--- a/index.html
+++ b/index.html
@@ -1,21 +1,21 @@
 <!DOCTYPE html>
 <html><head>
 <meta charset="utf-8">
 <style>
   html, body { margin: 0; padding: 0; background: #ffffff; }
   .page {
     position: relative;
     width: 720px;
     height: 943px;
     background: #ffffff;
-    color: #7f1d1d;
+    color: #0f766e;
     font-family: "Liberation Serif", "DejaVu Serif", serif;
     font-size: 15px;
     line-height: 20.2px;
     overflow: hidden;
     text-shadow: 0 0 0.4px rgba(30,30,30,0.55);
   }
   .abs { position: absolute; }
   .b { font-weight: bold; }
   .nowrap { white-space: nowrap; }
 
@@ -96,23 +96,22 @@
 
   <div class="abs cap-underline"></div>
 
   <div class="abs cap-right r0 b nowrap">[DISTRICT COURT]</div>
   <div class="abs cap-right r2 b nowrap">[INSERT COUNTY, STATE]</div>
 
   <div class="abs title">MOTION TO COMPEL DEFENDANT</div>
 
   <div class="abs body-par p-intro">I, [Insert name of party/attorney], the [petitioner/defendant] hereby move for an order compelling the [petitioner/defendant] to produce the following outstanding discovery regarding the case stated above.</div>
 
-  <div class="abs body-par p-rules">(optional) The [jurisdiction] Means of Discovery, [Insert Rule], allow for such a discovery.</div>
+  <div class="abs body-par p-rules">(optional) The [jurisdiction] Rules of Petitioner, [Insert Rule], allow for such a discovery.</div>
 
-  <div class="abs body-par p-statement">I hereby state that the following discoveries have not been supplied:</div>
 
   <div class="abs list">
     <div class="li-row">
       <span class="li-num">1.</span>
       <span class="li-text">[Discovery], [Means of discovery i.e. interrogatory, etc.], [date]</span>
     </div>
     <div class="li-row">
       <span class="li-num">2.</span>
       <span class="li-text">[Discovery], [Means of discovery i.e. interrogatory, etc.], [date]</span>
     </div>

◆ ◆ ◆

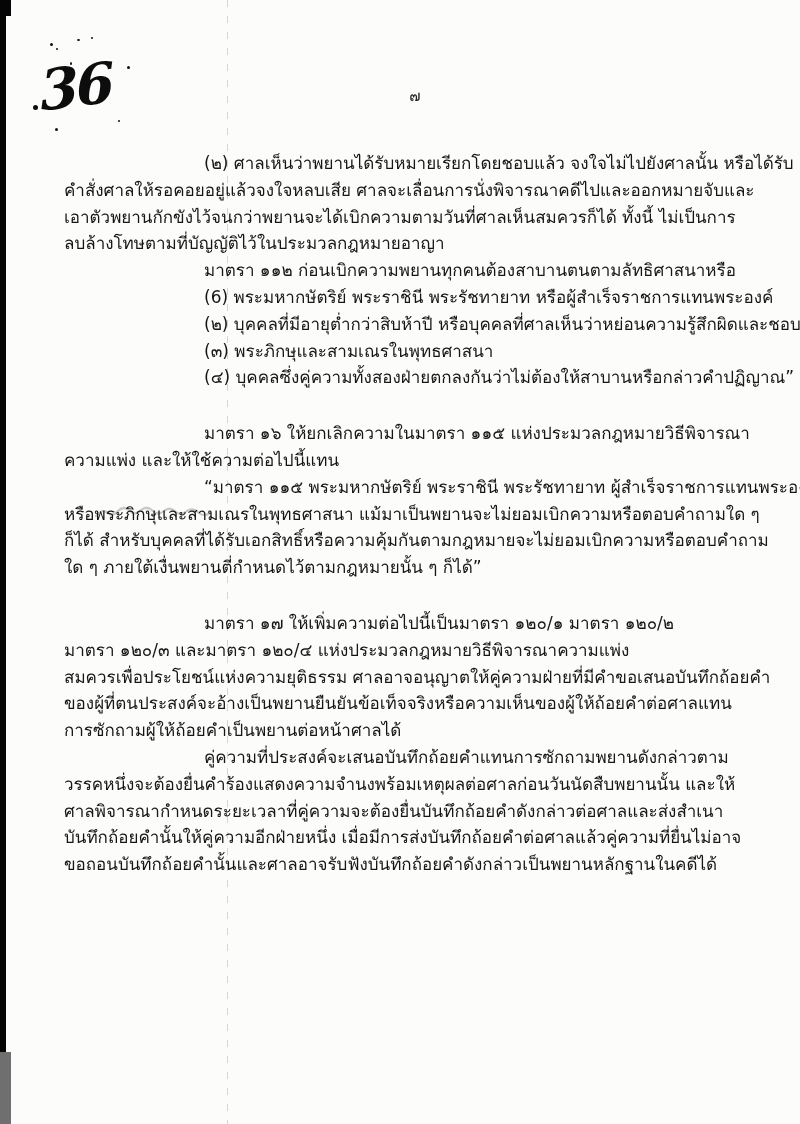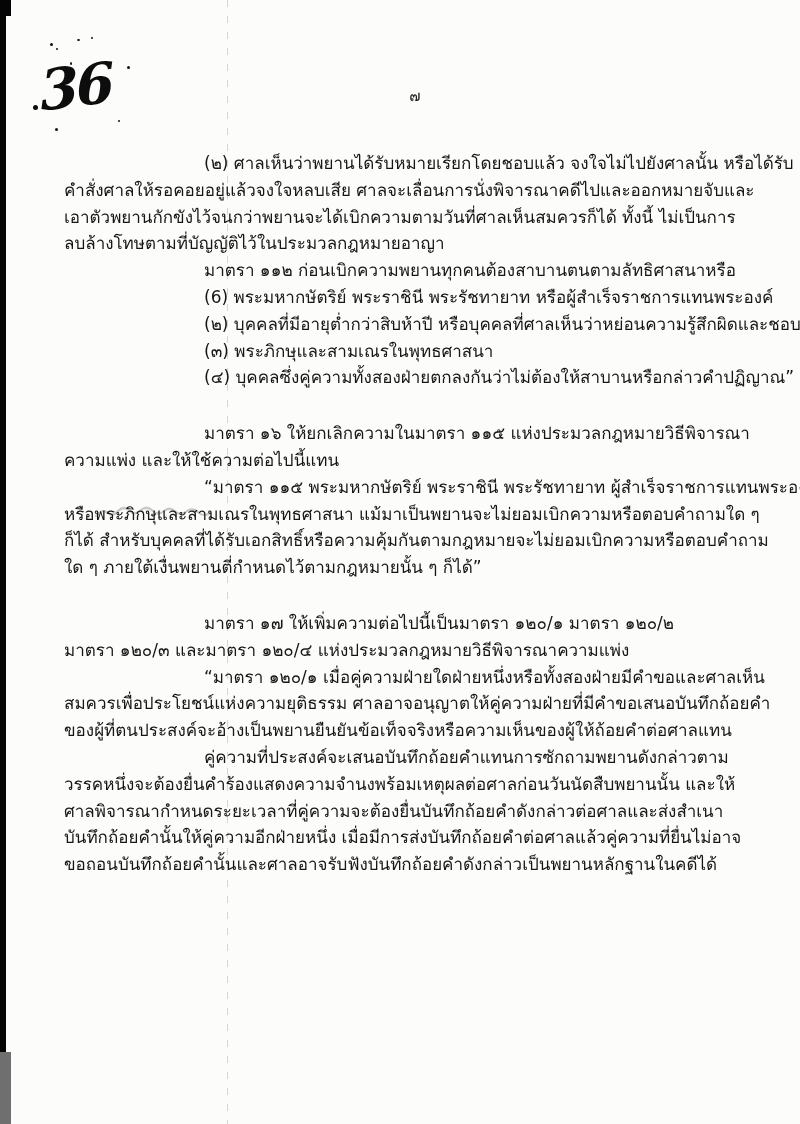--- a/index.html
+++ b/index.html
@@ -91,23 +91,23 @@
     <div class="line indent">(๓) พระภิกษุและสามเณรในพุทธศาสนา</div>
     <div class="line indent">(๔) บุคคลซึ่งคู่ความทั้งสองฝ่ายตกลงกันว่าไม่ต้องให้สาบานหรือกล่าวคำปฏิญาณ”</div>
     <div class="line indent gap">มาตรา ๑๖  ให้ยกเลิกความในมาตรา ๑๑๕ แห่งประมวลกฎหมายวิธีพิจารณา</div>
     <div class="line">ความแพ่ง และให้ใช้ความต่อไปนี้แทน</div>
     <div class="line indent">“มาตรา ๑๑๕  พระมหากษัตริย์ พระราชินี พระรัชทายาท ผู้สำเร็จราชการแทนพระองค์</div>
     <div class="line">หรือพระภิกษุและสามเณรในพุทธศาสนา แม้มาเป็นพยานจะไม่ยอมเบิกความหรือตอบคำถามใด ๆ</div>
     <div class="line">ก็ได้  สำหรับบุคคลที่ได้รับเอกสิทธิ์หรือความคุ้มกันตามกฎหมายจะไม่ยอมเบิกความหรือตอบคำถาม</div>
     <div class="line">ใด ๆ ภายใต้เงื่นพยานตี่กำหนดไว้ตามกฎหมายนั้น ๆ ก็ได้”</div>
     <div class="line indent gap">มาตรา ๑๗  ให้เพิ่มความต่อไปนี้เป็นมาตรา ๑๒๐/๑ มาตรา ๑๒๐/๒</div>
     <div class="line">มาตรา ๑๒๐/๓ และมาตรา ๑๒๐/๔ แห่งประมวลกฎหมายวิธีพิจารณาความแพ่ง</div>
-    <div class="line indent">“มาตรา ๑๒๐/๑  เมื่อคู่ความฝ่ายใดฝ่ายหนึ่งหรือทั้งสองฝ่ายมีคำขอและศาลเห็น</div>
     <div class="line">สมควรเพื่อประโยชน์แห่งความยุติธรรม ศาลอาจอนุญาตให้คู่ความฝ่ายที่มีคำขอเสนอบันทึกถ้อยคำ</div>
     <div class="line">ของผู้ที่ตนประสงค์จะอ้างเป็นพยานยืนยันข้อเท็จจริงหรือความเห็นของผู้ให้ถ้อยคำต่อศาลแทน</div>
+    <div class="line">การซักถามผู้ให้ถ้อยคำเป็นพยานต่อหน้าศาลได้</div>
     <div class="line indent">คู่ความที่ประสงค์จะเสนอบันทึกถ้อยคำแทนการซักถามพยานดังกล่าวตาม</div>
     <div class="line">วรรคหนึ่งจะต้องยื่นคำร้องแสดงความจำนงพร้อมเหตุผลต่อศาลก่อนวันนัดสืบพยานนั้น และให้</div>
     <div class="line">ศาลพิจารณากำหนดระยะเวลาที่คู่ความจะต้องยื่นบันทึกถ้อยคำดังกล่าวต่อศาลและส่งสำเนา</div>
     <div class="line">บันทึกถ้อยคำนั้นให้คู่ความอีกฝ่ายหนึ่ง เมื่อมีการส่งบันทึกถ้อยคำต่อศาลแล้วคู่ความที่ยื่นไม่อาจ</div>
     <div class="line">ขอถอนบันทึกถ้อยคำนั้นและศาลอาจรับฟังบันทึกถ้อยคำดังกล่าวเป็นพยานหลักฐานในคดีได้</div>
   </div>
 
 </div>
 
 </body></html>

◆ ◆ ◆

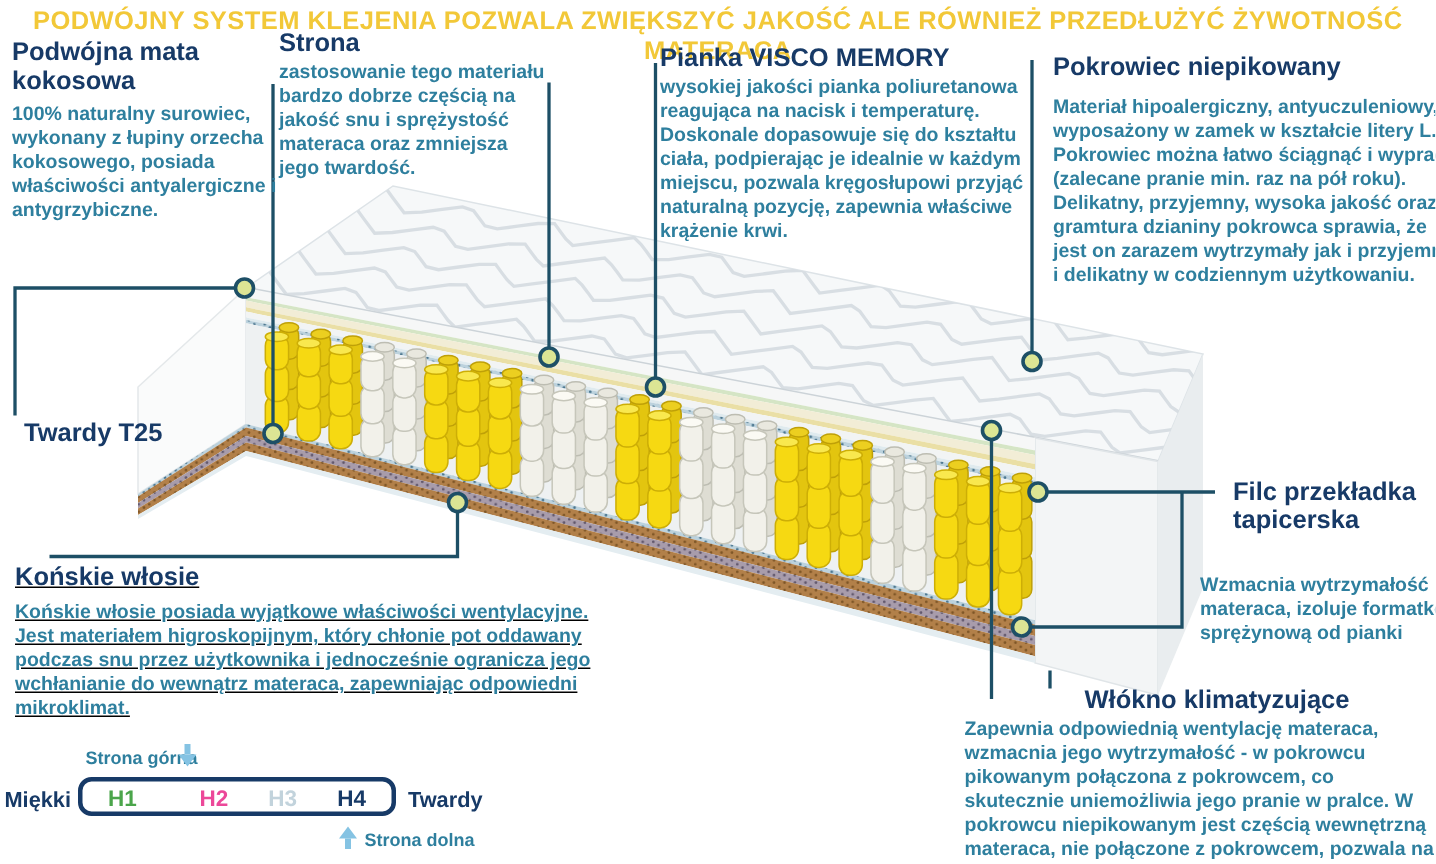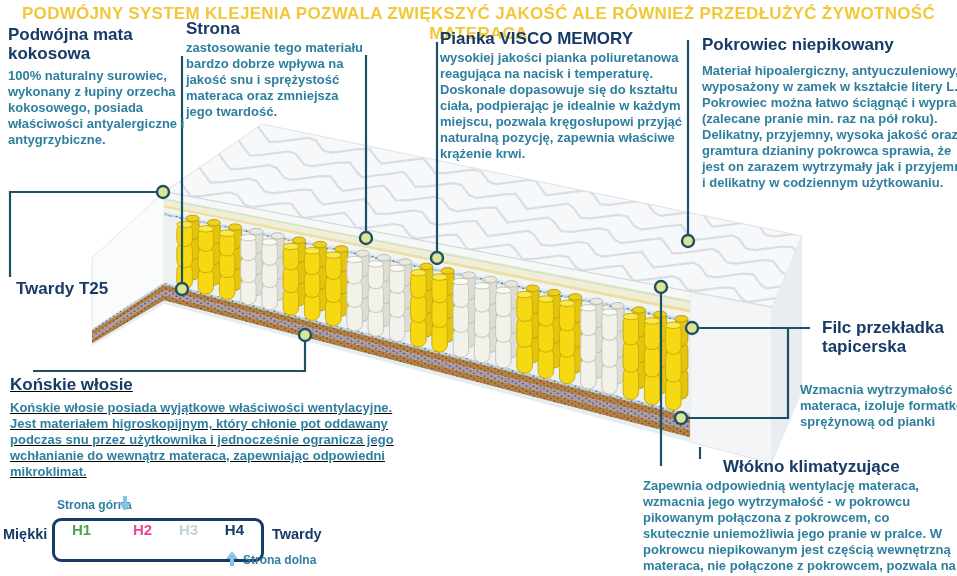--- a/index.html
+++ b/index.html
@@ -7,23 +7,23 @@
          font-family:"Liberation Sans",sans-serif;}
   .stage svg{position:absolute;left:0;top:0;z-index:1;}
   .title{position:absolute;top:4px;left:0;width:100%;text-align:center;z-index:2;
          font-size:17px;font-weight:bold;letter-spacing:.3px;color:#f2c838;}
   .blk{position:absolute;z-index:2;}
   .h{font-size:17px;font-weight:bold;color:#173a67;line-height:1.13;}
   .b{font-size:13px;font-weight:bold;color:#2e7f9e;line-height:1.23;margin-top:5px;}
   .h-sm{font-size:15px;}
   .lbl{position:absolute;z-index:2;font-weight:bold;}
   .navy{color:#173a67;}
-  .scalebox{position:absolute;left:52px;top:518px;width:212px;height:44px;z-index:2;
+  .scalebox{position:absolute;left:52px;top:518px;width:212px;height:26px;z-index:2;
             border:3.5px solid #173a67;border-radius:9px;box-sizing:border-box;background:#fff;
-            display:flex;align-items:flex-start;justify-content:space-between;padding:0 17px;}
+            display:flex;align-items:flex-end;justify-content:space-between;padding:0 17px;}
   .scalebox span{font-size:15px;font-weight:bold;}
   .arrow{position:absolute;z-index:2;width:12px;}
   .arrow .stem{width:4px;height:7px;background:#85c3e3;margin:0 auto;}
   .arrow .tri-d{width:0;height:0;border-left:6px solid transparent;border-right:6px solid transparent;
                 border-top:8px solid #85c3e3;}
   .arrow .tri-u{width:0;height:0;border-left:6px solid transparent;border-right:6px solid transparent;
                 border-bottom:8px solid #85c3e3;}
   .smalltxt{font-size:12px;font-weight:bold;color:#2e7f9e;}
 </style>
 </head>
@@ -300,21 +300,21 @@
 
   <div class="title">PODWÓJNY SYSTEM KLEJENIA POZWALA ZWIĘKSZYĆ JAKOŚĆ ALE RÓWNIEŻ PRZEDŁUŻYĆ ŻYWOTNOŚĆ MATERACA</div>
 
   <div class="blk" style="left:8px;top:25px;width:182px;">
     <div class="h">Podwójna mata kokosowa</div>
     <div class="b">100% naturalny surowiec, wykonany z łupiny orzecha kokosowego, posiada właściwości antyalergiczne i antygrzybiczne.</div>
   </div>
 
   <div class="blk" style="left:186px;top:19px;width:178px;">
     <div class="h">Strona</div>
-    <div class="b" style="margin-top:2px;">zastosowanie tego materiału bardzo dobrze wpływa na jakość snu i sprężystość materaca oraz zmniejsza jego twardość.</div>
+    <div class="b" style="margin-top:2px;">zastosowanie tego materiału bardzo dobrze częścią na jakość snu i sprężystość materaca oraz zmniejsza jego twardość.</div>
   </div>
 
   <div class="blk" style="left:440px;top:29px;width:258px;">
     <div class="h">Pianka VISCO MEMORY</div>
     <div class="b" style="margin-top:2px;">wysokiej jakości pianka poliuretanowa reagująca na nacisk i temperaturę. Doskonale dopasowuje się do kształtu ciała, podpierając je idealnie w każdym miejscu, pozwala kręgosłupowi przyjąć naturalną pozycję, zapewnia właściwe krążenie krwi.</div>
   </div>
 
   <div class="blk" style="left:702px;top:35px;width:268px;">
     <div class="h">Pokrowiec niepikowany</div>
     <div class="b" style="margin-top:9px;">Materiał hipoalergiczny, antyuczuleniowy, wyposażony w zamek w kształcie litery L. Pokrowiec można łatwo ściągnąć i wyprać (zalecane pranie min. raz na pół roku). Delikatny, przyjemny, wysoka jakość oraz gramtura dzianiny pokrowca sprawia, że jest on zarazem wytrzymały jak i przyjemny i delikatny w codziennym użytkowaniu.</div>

◆ ◆ ◆

Task objective :: Among the lines above, find the one with "0; padding: 0;" and the one with "TO COMPEL DEFENDANT</div>". Quote both and everything between them, exactly.

Result ::
   html, body { margin: 0; padding: 0; background: #ffffff; }
   .page {
     position: relative;
     width: 720px;
     height: 943px;
     background: #ffffff;
-    color: #7f1d1d;
+    color: #0f766e;
     font-family: "Liberation Serif", "DejaVu Serif", serif;
     font-size: 15px;
     line-height: 20.2px;
     overflow: hidden;
     text-shadow: 0 0 0.4px rgba(30,30,30,0.55);
   }
   .abs { position: absolute; }
   .b { font-weight: bold; }
   .nowrap { white-space: nowrap; }
 
@@ -96,23 +96,22 @@
 
   <div class="abs cap-underline"></div>
 
   <div class="abs cap-right r0 b nowrap">[DISTRICT COURT]</div>
   <div class="abs cap-right r2 b nowrap">[INSERT COUNTY, STATE]</div>
 
   <div class="abs title">MOTION TO COMPEL DEFENDANT</div>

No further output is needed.